Clinical Research

An Indispensable Phase of Human Testing- Clinical Research!

The phrase- An idea can change your life, proves to a point that, yes, a small thought can provoke a human mind to implement a design or an action required at the right time. In context to drug development, Novel drugs are born among scientists, chemists and pharmacologists in a laboratory. These new-born drugs target the route of the disease. Researchers identify target factors in cellular and genetic process and bring about biological substances that target these markers and have drug-like effects.There are nearly thousands of new compounds identified, to be an effective drug but only a few progress to testing in clinical trials. A drug in the clinical pipeline takes about 10 to 15 years to be out in the market. The following strategies are implemented to process the development of new medicines or drugs for further testing:

1)      Target Identification:  Drugs or new medicines act in the body via various cellular/ genetic processes mainly by interacting with specific sites that are also known as targets. These targets are assumed to be in association of a specific disease. Scientists/ Researchers use a variety of techniques to identify and isolate individual targets to gain more insights about their functions and its impact on the disease. Various compounds that can interact with the target site are identified and their effects are studied in a hope that the treatment of that specific disease can be found.

2)      Target Validation: In order to select targets for treating a disease, we need to prioritize targets so as to analyze and compare target of drugs to others that is either based on its link to a specific disease and moreover its ability to regulate various biological and chemical compounds in the body. To confirm their interactions with the specific target of a drug, a number of tests are done to see for any desired change on the behaviour of cells that are diseased. Scientists further identify compounds that affect the selected target.

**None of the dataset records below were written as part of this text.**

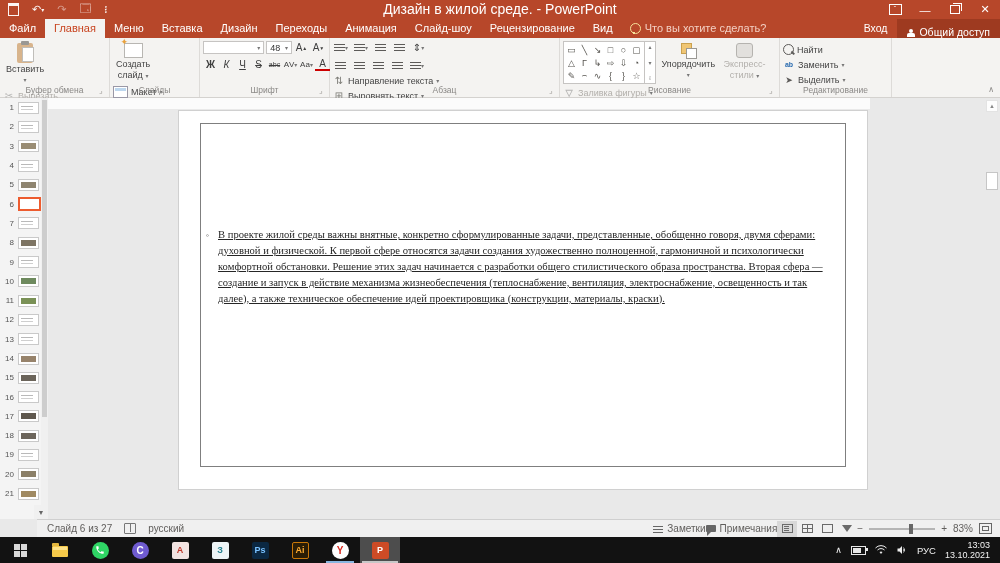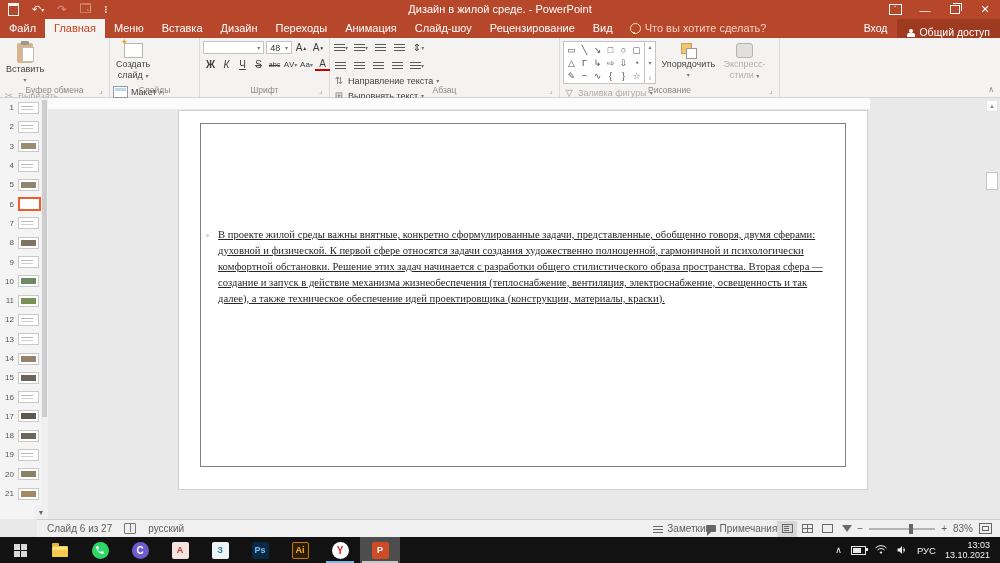--- a/index.html
+++ b/index.html
@@ -5,21 +5,21 @@
   html,body{margin:0;padding:0;background:#333;}
   #app{position:relative;width:1000px;height:563px;overflow:hidden;background:#e9e9e9;
        font-family:"Liberation Sans",sans-serif;-webkit-font-smoothing:antialiased;cursor:default;}
   
   .titlebar{position:absolute;top:0;left:0;right:0;height:19px;background:#B7472A;color:#fff;}
   .qat{position:absolute;left:8px;top:0;height:19px;display:flex;align-items:center;gap:13px;font-size:11px;}
   .qat .qi{opacity:.95;display:flex;align-items:center;}
   .qat .dim{opacity:.45;}
   .savebox{width:9px;height:9px;border:1.5px solid #fff;border-top-width:3px;}
   .title-text{position:absolute;left:200px;right:200px;top:0;height:19px;line-height:19px;
-       text-align:center;font-size:11px;white-space:nowrap;overflow:hidden;}
+       text-align:center;font-size:14px;white-space:nowrap;overflow:hidden;}
   .winctl{position:absolute;right:0;top:0;height:19px;display:flex;}
   .winbtn{width:30px;height:19px;display:flex;align-items:center;justify-content:center;font-size:11px;}
   .restore-glyph{width:8px;height:7px;border:1px solid #fff;position:relative;}
   .restore-glyph::before{content:"";position:absolute;left:2px;top:-3px;width:8px;height:7px;border:1px solid #fff;border-bottom:none;border-left:none;}
   .ribbonopt{width:11px;height:9px;border:1px solid #fff;font-size:7px;line-height:8px;text-align:center;}
   
   .tabrow{position:absolute;top:19px;left:0;right:0;height:19px;background:#B7472A;display:flex;
        color:#fff;font-size:11px;align-items:stretch;}
   .tab{padding:0 9px;line-height:19px;white-space:nowrap;}
   .tab.active{background:#f4f3f1;color:#C8431F;}
@@ -403,20 +403,39 @@
         <div class="sbtn dis">
           <span class="ic">◐</span>
           <span>Эффекты фигуры</span>
             <span class="caret">▾</span>
         </div>
       </div>
       <div class="glabel">Рисование</div>
       <div class="launcher">⌟</div>
     </div>
 
+    <div class="rgroup" style="width:112px">
+      <div class="smallcol">
+        <div class="sbtn">
+          <span class="mag"></span>
+          <span>Найти</span>
+        </div>
+        <div class="sbtn">
+          <span class="ic" style="color:#2b6cb0;font-size:7px;font-weight:bold">ab</span>
+          <span>Заменить</span>
+            <span class="caret">▾</span>
+        </div>
+        <div class="sbtn">
+          <span class="ic cursor-ic">➤</span>
+          <span>Выделить</span>
+            <span class="caret">▾</span>
+        </div>
+      </div>
+      <div class="glabel">Редактирование</div>
+    </div>
 
     <div style="flex:1;position:relative">
       <span class="collapse">∧</span>
     </div>
   </div>
 
   <div class="thumbs">
       <div class="thumbrow">
         <span class="tnum">1</span>
         <span class="thumb">

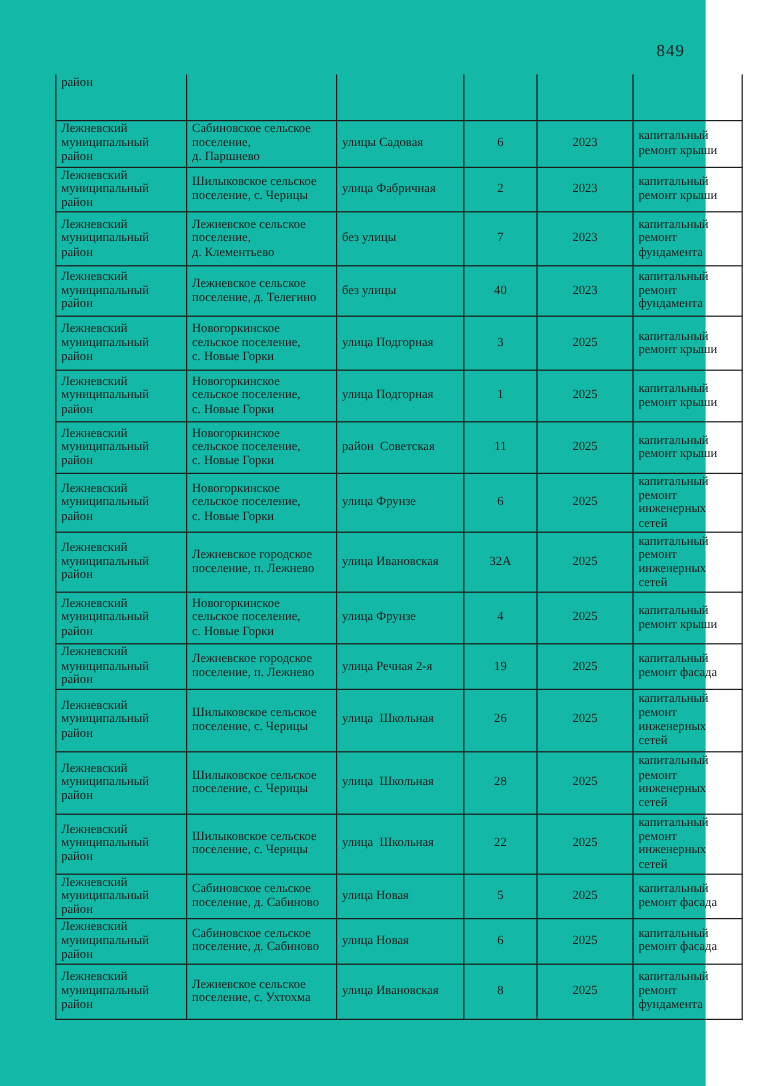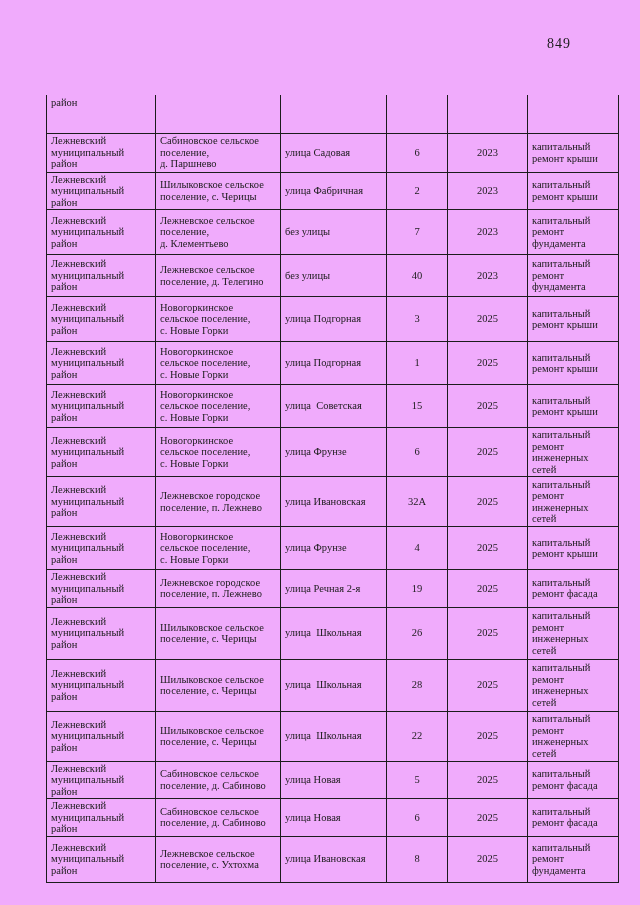--- a/index.html
+++ b/index.html
@@ -3,31 +3,30 @@
 <meta charset="utf-8">
 <style>
   html,body { margin:0; padding:0; background:#ffffff; }
   body {
     width:640px; height:905px;
     font-family:"Liberation Serif", serif;
     color:#1c1c1c;
     position:relative;
     overflow:hidden;
   }
-  .page { position:relative; width:640px; height:905px; background:#f0abfc; }
+  .page { position:relative; width:588px; height:905px; background:#14b8a6; }
   .page-number {
     position:absolute; top:36px; left:547px;
     font-size:14px; letter-spacing:1px;
   }
   table.tbl {
     position:absolute; left:46px; top:62px;
     width:572px;
     border-collapse:collapse;
     table-layout:fixed;
-    margin-top:33px;
   }
   table.tbl td {
     border:1px solid #1c1c1c;
     font-size:10.5px;
     line-height:11.5px;
     vertical-align:middle;
     white-space:pre-wrap;
     word-wrap:break-word;
     padding:1px 2px 1px 4px;
     overflow:hidden;
@@ -66,21 +65,21 @@
           <td class="c-center"></td>
           <td></td>
         </tr>
         <tr style="height: 39px;">
           <td>Лежневский
 муниципальный
 район</td>
           <td>Сабиновское сельское
 поселение,
 д. Паршнево</td>
-          <td>улица Садовая</td>
+          <td>улицы Садовая</td>
           <td class="c-center">6</td>
           <td class="c-center">2023</td>
           <td>капитальный
 ремонт крыши</td>
         </tr>
         <tr style="height: 34px;">
           <td>Лежневский
 муниципальный
 район</td>
           <td>Шилыковское сельское
@@ -144,22 +143,22 @@
           <td>капитальный
 ремонт крыши</td>
         </tr>
         <tr style="height: 43px;">
           <td>Лежневский
 муниципальный
 район</td>
           <td>Новогоркинское
 сельское поселение,
 с. Новые Горки</td>
-          <td>улица  Советская</td>
-          <td class="c-center">15</td>
+          <td>район  Советская</td>
+          <td class="c-center">11</td>
           <td class="c-center">2025</td>
           <td>капитальный
 ремонт крыши</td>
         </tr>
         <tr style="height: 49px;">
           <td>Лежневский
 муниципальный
 район</td>
           <td>Новогоркинское
 сельское поселение,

3)      Lead Identification: A substance or a compound is one that is assumed to possess high potential to treat a specific disease. Scientists in laboratories often compare and analyse substances with new compounds to identify and validate their rate of success. A collection or a library of a combination of molecules, or individual molecules develop into leads. The properties that these molecules possess are required in a novel drug. Further confirmatory tests are done on each molecule so as to confirm its effects on the target drug.

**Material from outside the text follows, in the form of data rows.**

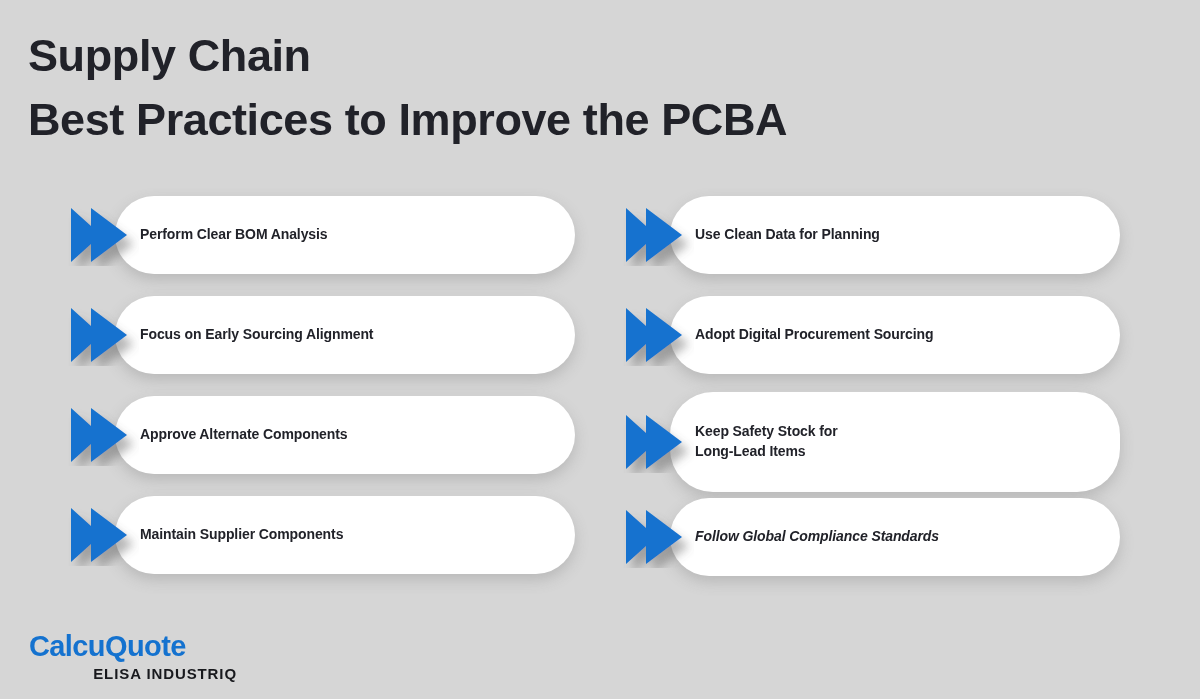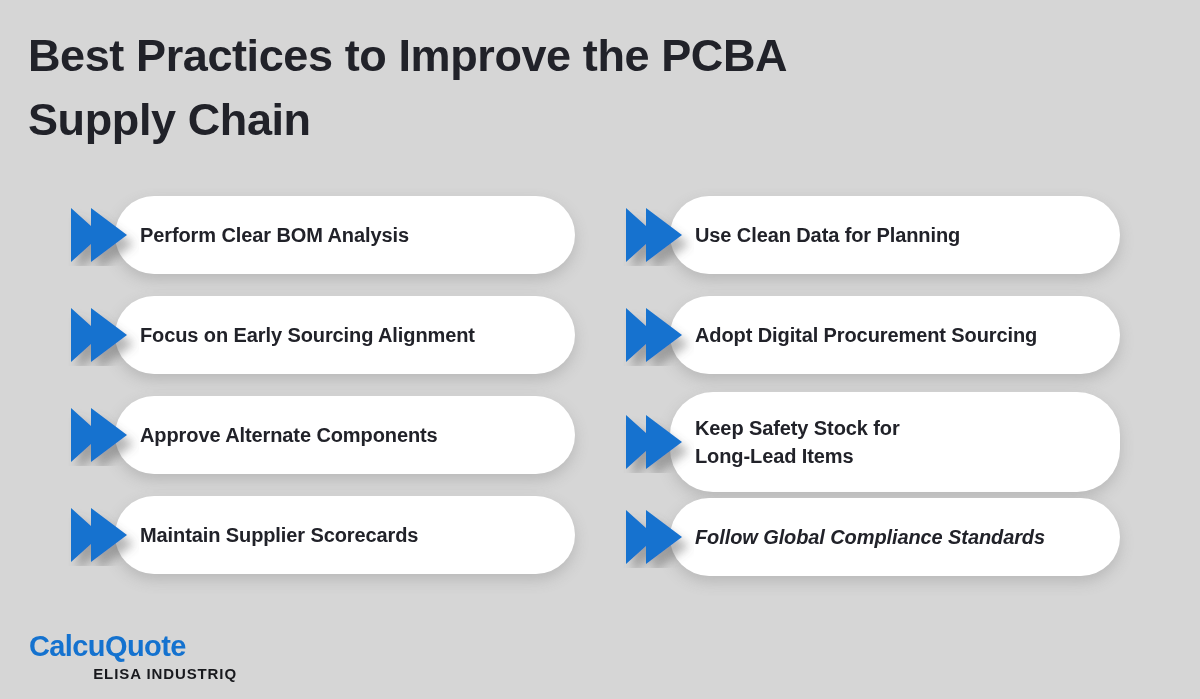--- a/index.html
+++ b/index.html
@@ -71,21 +71,21 @@
     box-shadow: 0 6px 14px rgba(120, 120, 120, 0.30);
     display: flex;
     align-items: center;
   }
   .card.tall { height: 100px; border-radius: 43px; }
 
   .card-label {
     margin-left: 25px;
     margin-right: 18px;
     color: #212229;
-    font-size: 20px;
+    font-size: 14px;
     font-weight: bold;
     letter-spacing: -0.1px;
     line-height: 1.42;
   }
   .card-label .l2 { display: block; }
 
   
   .arrow-icon {
     position: absolute;
     left: -48px;
@@ -123,22 +123,22 @@
     letter-spacing: 0.9px;
     line-height: 1;
   }
 </style>
 </head>
 <body>
 
 <div class="poster">
 
   <h1 class="title">
+    <span class="title-line">Supply Chain</span>
     <span class="title-line">Best Practices to Improve the PCBA</span>
-    <span class="title-line">Supply Chain</span>
   </h1>
 
   <div class="grid">
 
     <div class="column left">
 
       <div class="card-slot" style="top:0px;">
         <div class="card">
           <span class="arrow-icon">
             <svg viewBox="0 0 72 62" xmlns="http://www.w3.org/2000/svg">
@@ -203,21 +203,21 @@
                 <filter id="ds4" x="-40%" y="-40%" width="200%" height="200%">
                   <feDropShadow dx="7" dy="9" stdDeviation="5" flood-color="#5e5e5e" flood-opacity="0.45"></feDropShadow>
                 </filter>
               </defs>
               <g filter="url(#ds4)">
                 <polygon points="4,4 34,31 4,58" fill="#1472cf"></polygon>
                 <polygon points="24,4 60,31 24,58" fill="#1472cf"></polygon>
               </g>
             </svg>
           </span>
-          <span class="card-label">Maintain Supplier Scorecards</span>
+          <span class="card-label">Maintain Supplier Components</span>
         </div>
       </div>
 
     </div>
 
     <div class="column right">
 
       <div class="card-slot" style="top:0px;">
         <div class="card">
           <span class="arrow-icon">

4)      Lead Optimization: Optimization continues to compare the various properties of these lead compounds that are identified and supports the lead with more information that further helps biopharmaceutical companies to be able to choose the compounds that are of high potential to develop safe drugs. Apart from this, in the same stage, leads are often prioritized and further in vivo and in vitro studies are conducted to be able to compare several lead compounds and observe their metabolism and affect it has in the body.

An intensive lab research for testing a drug or device is performed on animal models or human cells. If this stage of research & development proves a success then researchers send the data to the FDA (Food and Drug Administration) for a legal approval to further trials that are yet to be performed on human subjects i.e. clinical trials. Clinical Trials are conducted to collect data in an efficient way in developing new drugs or devices. Once an approval is obtained from the FDA, these experimental novel drugs that were first tested on animal models proceed to further testing on human subjects. Clinical trials are conducted in four phases.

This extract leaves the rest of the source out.